Academics dispute this. They say that Yale was drawn to Cole by top-rank scholarly achievement. He is president of the Middle East Studies Association, speaks Arabic and Persian, and has published several books on Egyptian and Shiite history. “We were impressed with Cole’s scholarly work, and a wide set of letters showed that he is also highly regarded by other scholars in the field,” says political science professor Frances Rosenbluth, a member of the Yale search committee that chose Cole. Zachary Lockman, an NYU Middle Eastern studies professor, says, “It’s fair to say he is probably among the leading historians of the modern Middle East in this country.” Joshua Landis, a professor at University of Oklahoma, describes Cole as “top notch.”

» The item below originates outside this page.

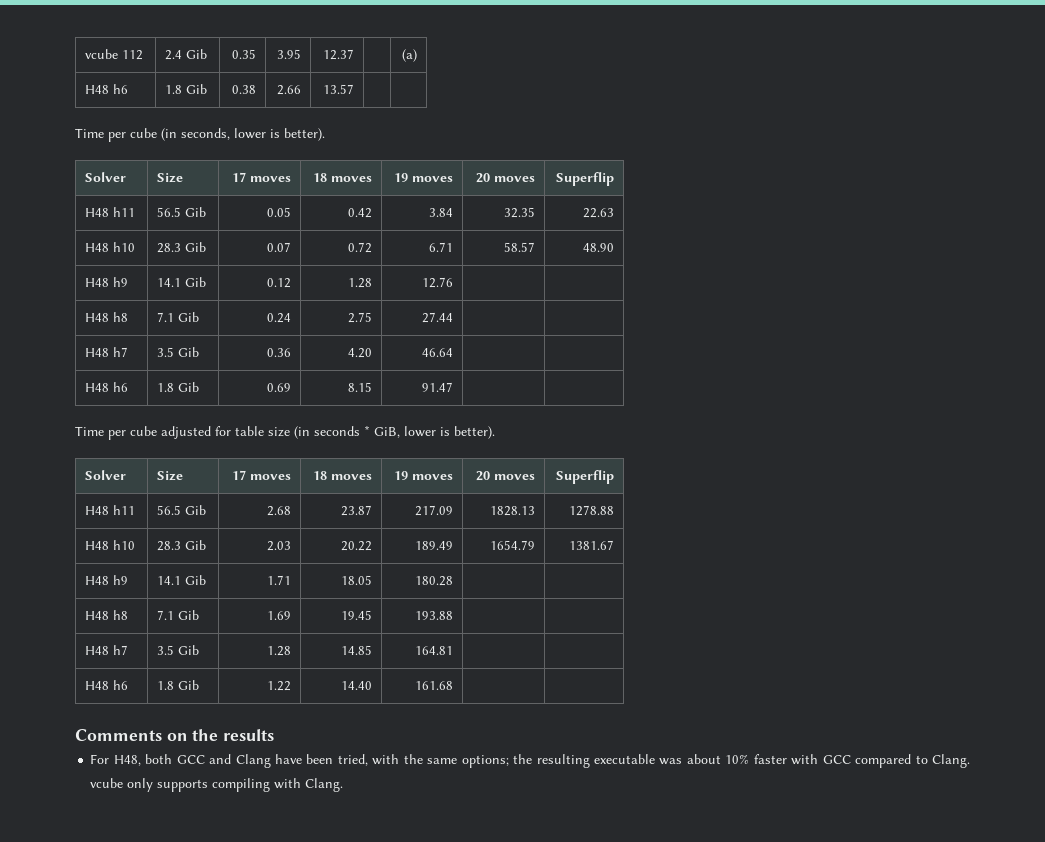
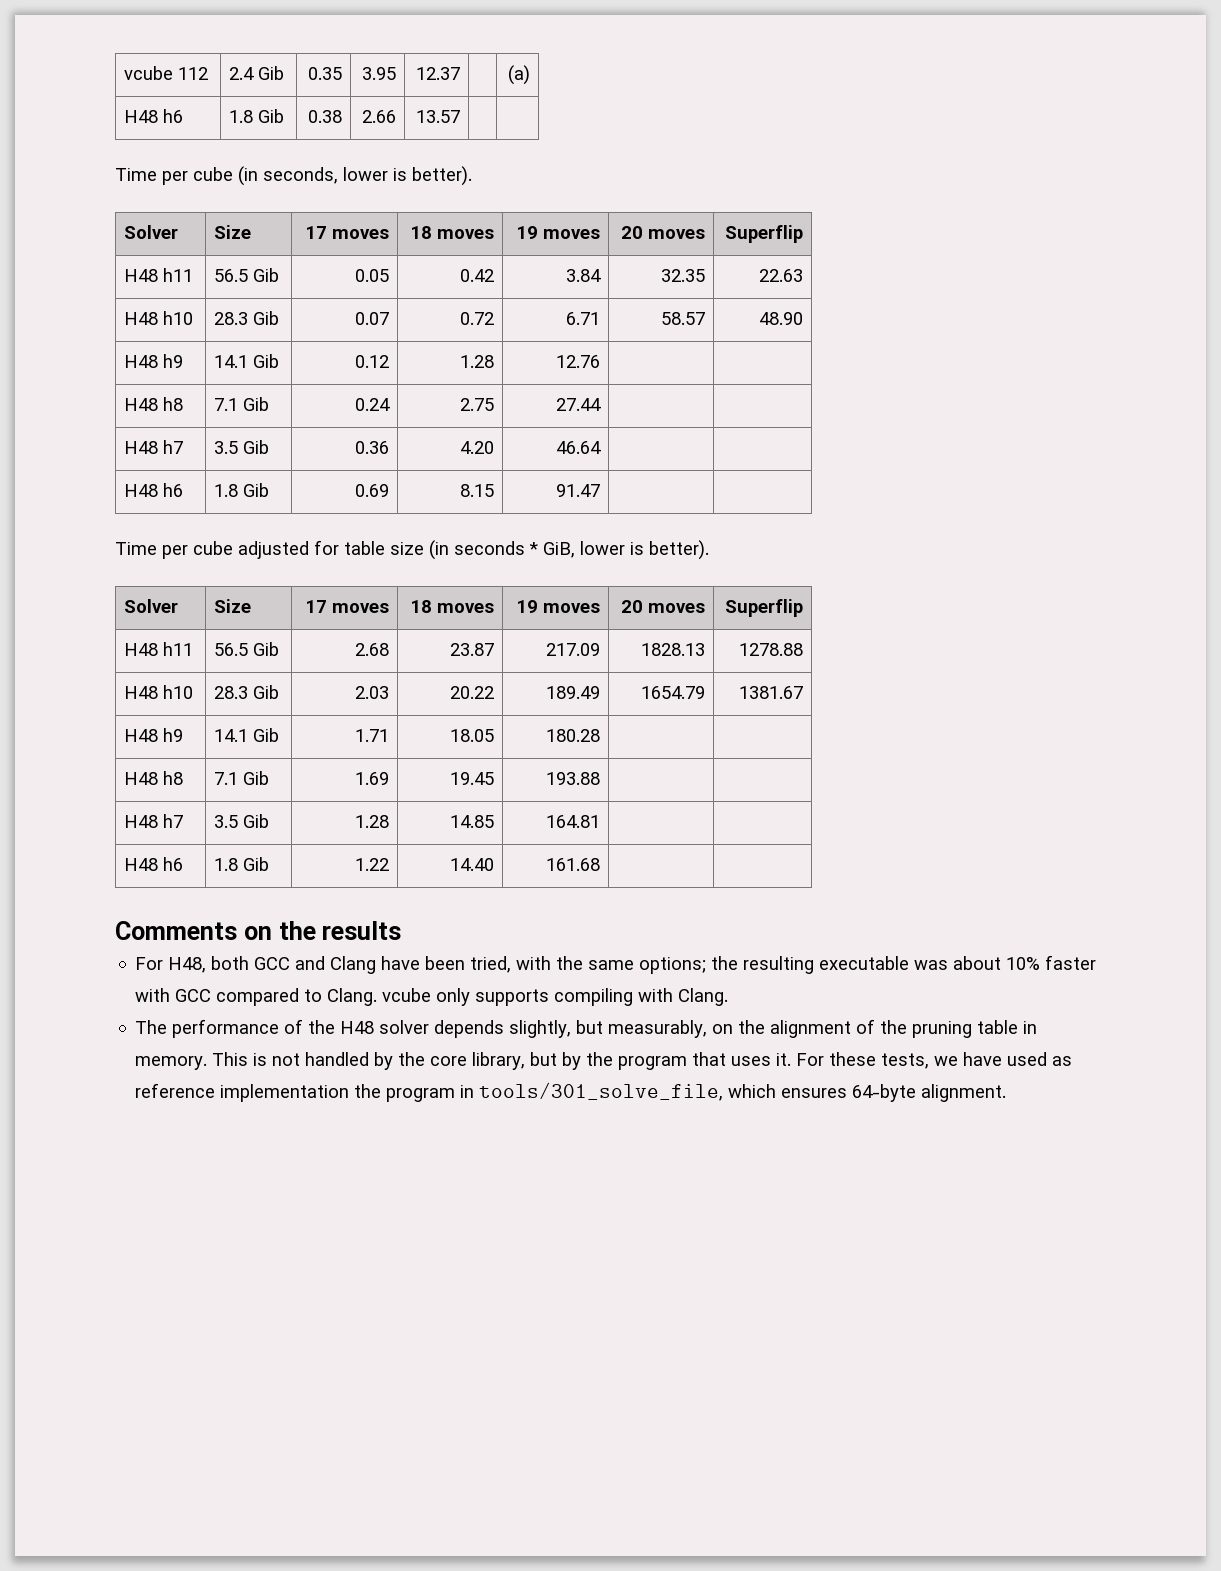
+ The performance of the H48 solver depends slightly, but measurably, on the alignment of the pruning table in memory. This is not handled by the core library, but by the program that uses it. For these tests, we have used as reference implementation the program in tools/301_solve_file, which ensures 64-byte alignment.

“He was the wunderkind of Middle East Studies in the 1980s and 1990s,” Landis says. “He can be strident on his blog, which is one reason it is the premier Middle East blog…. [But] Juan Cole has done something that no other Middle East academic has done since Bernard Lewis, who is 90 years old: He has become a household word. He has educated a nation. For the last thirty years every academic search for a professor of Middle East history at an Ivy League university has elicited the same complaint: ‘There are no longer any Bernard Lewises. Where do you find someone really big with expertise on many subjects who is at home in both the ivory tower and inside the Beltway?’ Today, Juan Cole is that academic.”

Of course, Cole is on the left, while Lewis is a neoconservative. And it is hard to separate Cole’s scholarly reputation from his Internet fame. Cole started his blog, Informed Comment, a few months after September 11. He quickly became the leading left blogger on terrorism and the Middle East, delivering every day, often by translating from Arabic newspapers. He could discuss the pros and cons of, say, an invasion of Iraq with complete authority. Here, for instance, are some of his writings in the lead-up to war: “The Persian Gulf is the site of two-thirds of the proven petroleum reserves in the world. Yet the countries along its littoral have no means of providing security to themselves…. The two exceptions here are Iran and Iraq…. Iraq did so badly in the Iran-Iraq war, however, that it left itself without credibility as security provider in the region. It also was left deeply in debt.” A US invasion “will inevitably be seen in the Arab world as a neo-colonial war…. The final defeat of the Baath Party will be seen as a defeat of its ideals, which include secularism, improved rights for women and high modernism. Arabs in despair of these projects are likely to turn to radical Islam as an alternative outlet for their frustrations.”

At times, his voice rose.

“The idea that terrorists willing to commit suicide will be afraid of the US after it invades Iraq is just a misreading of human nature,” he wrote in 2003. “If the US really wanted to stop terrorism, it would invade the West Bank and Gaza and liberate the Palestinians to have their own state and self-respect.”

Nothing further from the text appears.